- LISTED RECORDS -
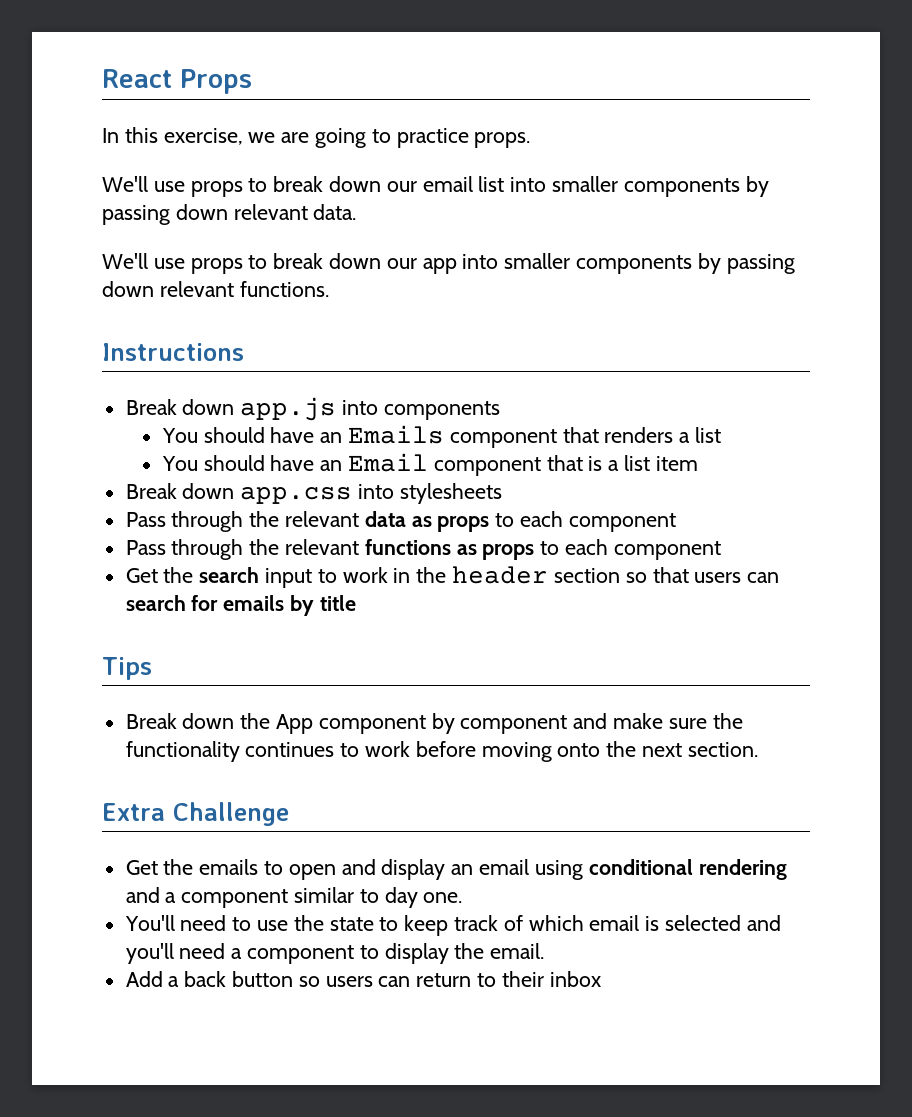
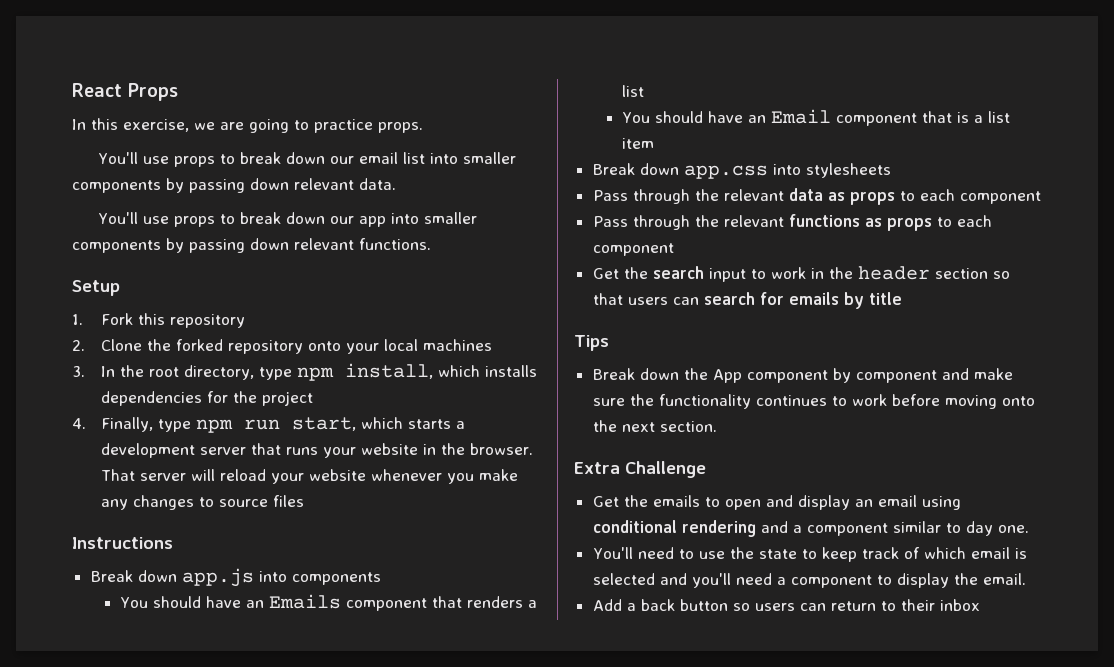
[102,176,148,192] We'll -> [98,152,139,164] You'll
[102,253,148,269] We'll -> [98,212,139,224] You'll
(329, 289) none -> [72,280,120,296] [72,313,246,328] [72,339,493,354] [72,363,538,381] [101,391,314,406] [72,417,466,433] [101,443,534,458] [101,469,519,484] [101,495,305,510] // Setup // 1. Fork this repository // 2. Clone the forked repository onto your local machines // 3. In the root directory, type npm install, which installs dependencies for the project // 4. Finally, type npm run start, which starts a development server that runs your website in the browser. That server will reload your website whenever you make any changes to source files

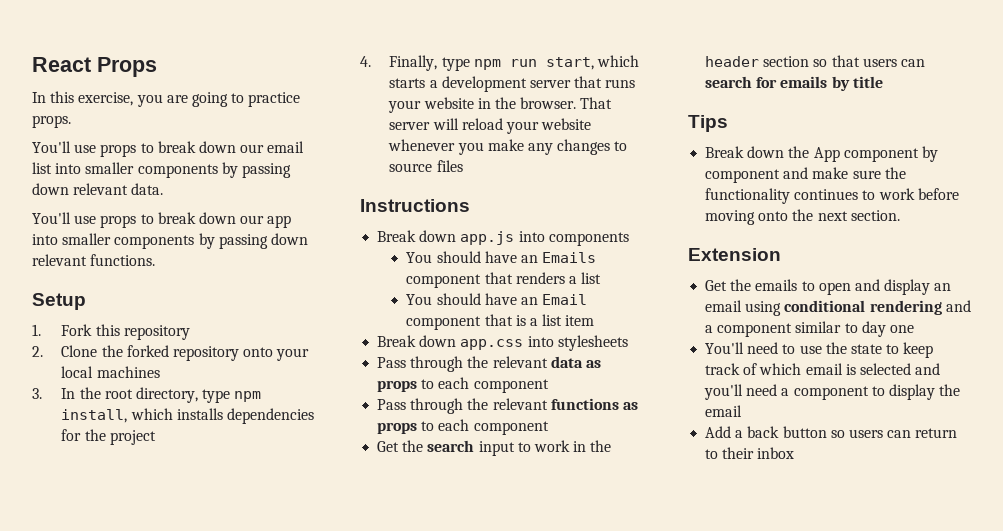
[194,122,215,130] we -> [136,94,163,107] you
[574,461,706,478] Extra Challenge -> [688,248,781,261] Extension
[997,525,1029,533] one. -> [889,325,914,333] one
[982,573,1026,585] email. -> [705,405,743,417] email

- DESCRIPTION OF THE TASK -
The records above are to be restated exactly, with all pictures omitted.

- SOLUTION TO THIS PROBLEM -
[102,176,148,192] We'll -> [98,152,139,164] You'll
[102,253,148,269] We'll -> [98,212,139,224] You'll
(329, 289) none -> [72,280,120,296] [72,313,246,328] [72,339,493,354] [72,363,538,381] [101,391,314,406] [72,417,466,433] [101,443,534,458] [101,469,519,484] [101,495,305,510] // Setup // 1. Fork this repository // 2. Clone the forked repository onto your local machines // 3. In the root directory, type npm install, which installs dependencies for the project // 4. Finally, type npm run start, which starts a development server that runs your website in the browser. That server will reload your website whenever you make any changes to source files

[194,122,215,130] we -> [136,94,163,107] you
[574,461,706,478] Extra Challenge -> [688,248,781,261] Extension
[997,525,1029,533] one. -> [889,325,914,333] one
[982,573,1026,585] email. -> [705,405,743,417] email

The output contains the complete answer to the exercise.